Fueron derribados muchos cruzados por sus golpes. Se defendió como un titán, empuñando la espada en la diestra y el garrote en la siniestra, aunque terminó por sucumbir a la bestial acometida dirigida contra su persona.
Con él fueron sacrificados todos los hombres de Aragón, después de pelear con bravura.
Los condes de Tolosa y Foix, al ver caer muerto al monarca, salieron huyendo hacia sus castillos.
En el campamento, entretanto, los sirvientes hacían los preparativos necesarios para celebrar la victoria que creían segura, dirigidos por las damas de más alto rango, entre las que se encontraba Braira. Mientras, varios centenares de ciudadanos, integrados en las milicias urbanas, se habían lanzado al asalto de Muret.
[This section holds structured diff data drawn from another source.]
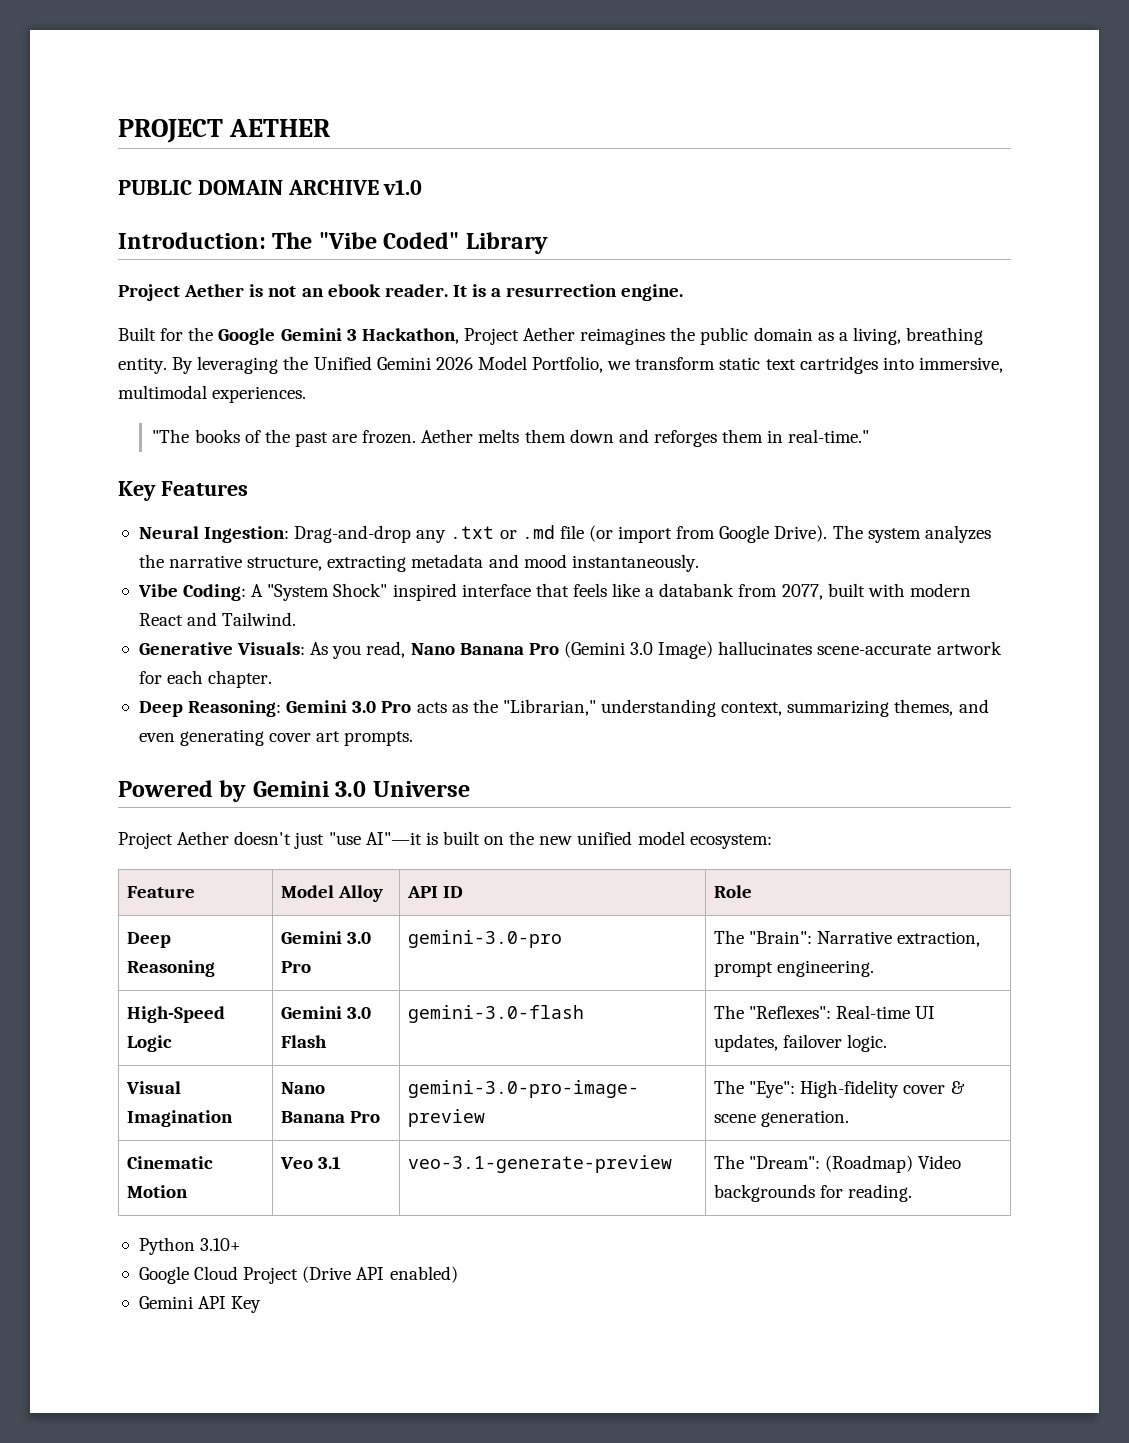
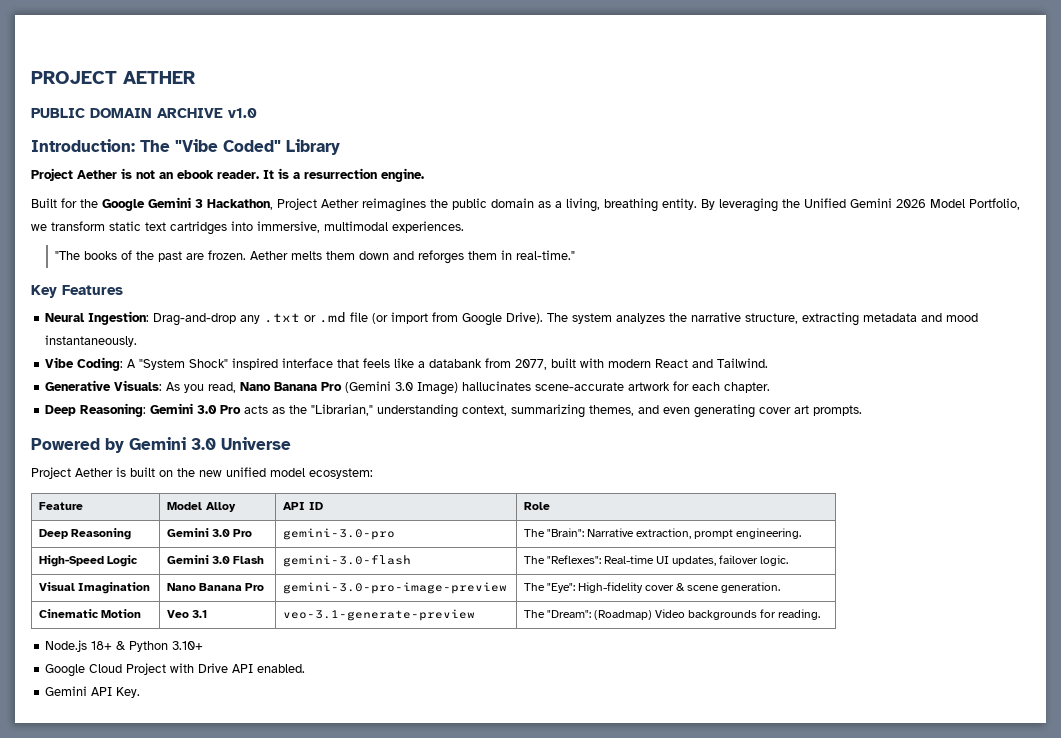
- Project Aether doesn't just "use AI"—it is built on the new unified model ecosystem:
+ Project Aether is built on the new unified model ecosystem:
- Python 3.10+
+ Node.js 18+ & Python 3.10+
- Google Cloud Project (Drive API enabled)
+ Google Cloud Project with Drive API enabled.
- Gemini API Key
+ Gemini API Key.

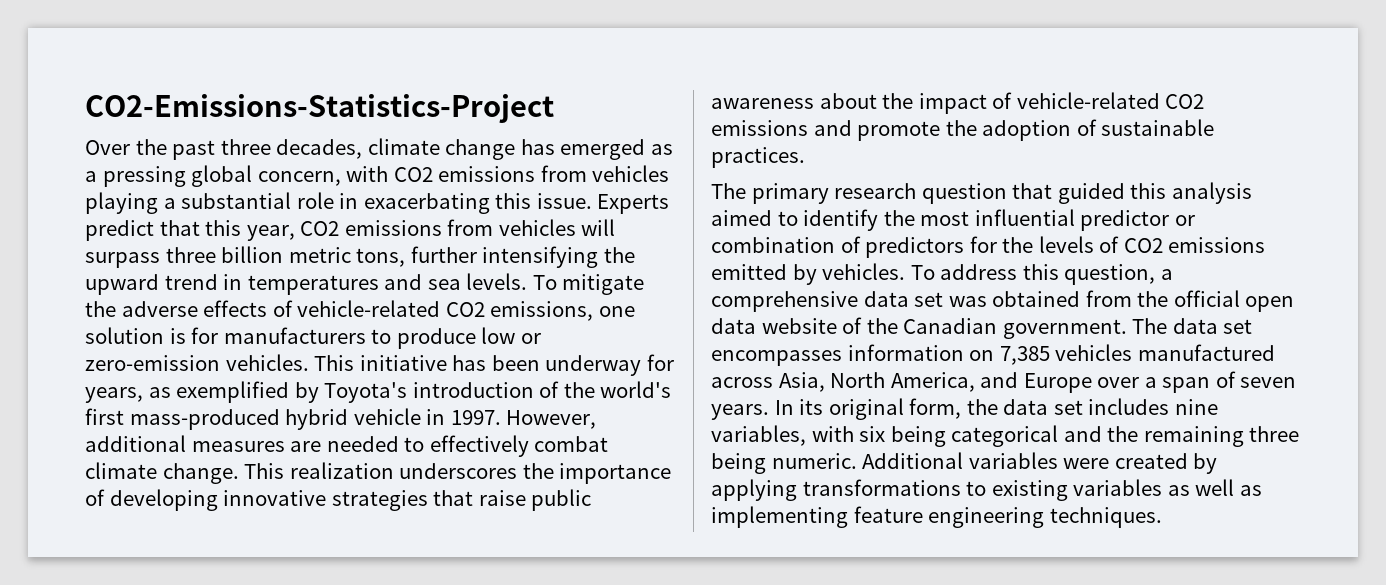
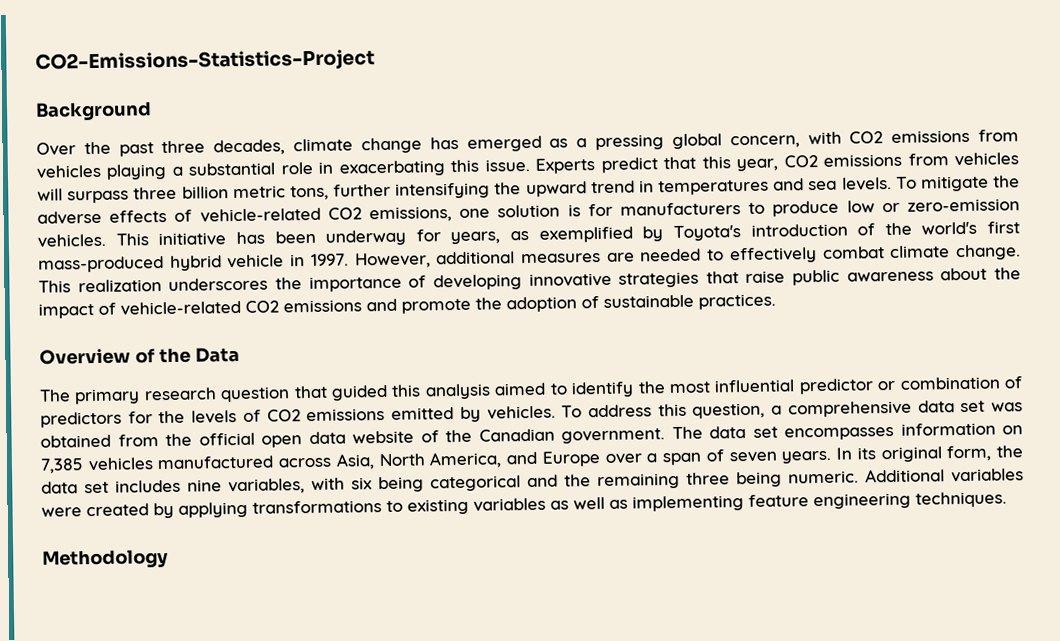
+ Background
+ Overview of the Data
+ Methodology

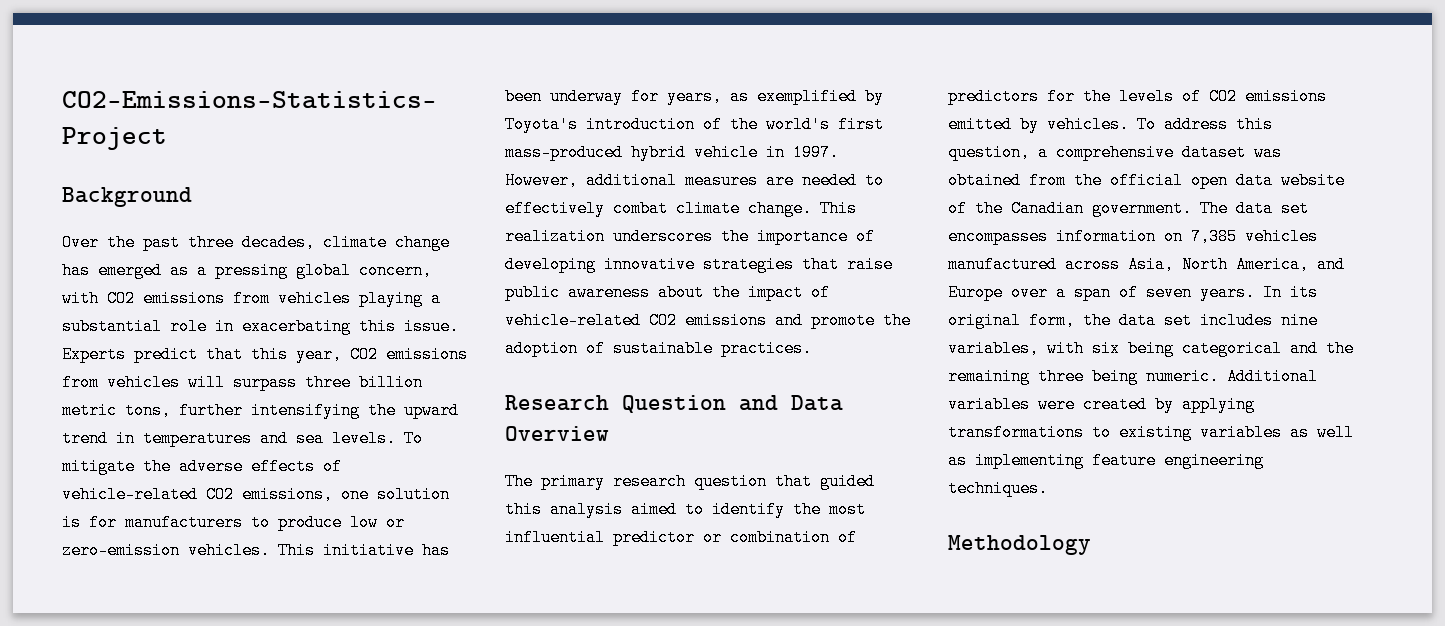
- Overview of the Data
+ Research Question and Data Overview
- To address this question, a comprehensive data set was obtained from the official open data website of the Canadian government.
+ To address this question, a comprehensive dataset was obtained from the official open data website of the Canadian government.

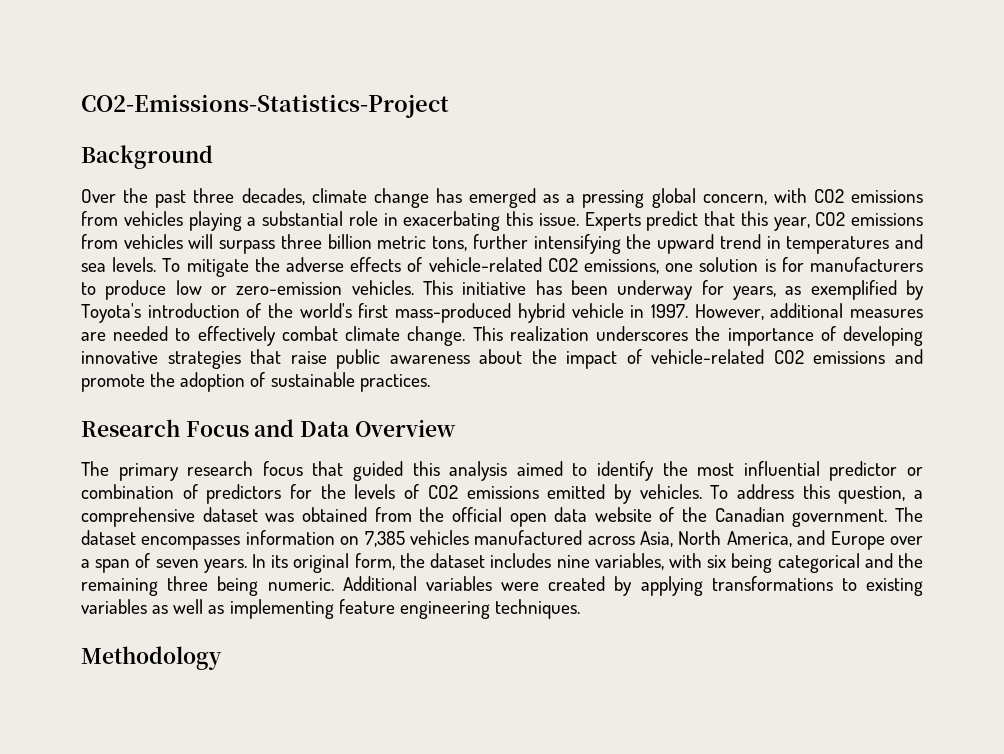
- Research Question and Data Overview
+ Research Focus and Data Overview
- The primary research question that guided this analysis aimed to identify the most influential predictor or combination of predictors for the levels of CO2 emissions emitted by vehicles.
+ The primary research focus that guided this analysis aimed to identify the most influential predictor or combination of predictors for the levels of CO2 emissions emitted by vehicles.
- The data set encompasses information on 7,385 vehicles manufactured across Asia, North America, and Europe over a span of seven years.
+ The dataset encompasses information on 7,385 vehicles manufactured across Asia, North America, and Europe over a span of seven years.
- In its original form, the data set includes nine variables, with six being categorical and the remaining three being numeric.
+ In its original form, the dataset includes nine variables, with six being categorical and the remaining three being numeric.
La caballería cruzada, ebria tras su inesperado triunfo sobre unas tropas occitanas en desbandada, cargó contra ellos sin mostrar piedad. Jinetes acorazados contra infantes sin experiencia. Una diversión macabra, aunque fugaz, para esos guerreros curtidos, que los remataron a lanzadas antes de darles tiempo a encomendar a Dios sus almas.
Liquidada cualquier resistencia, no tenían más que dirigirse hacia las tiendas con el fin de violar, asesinar y saquear a su antojo.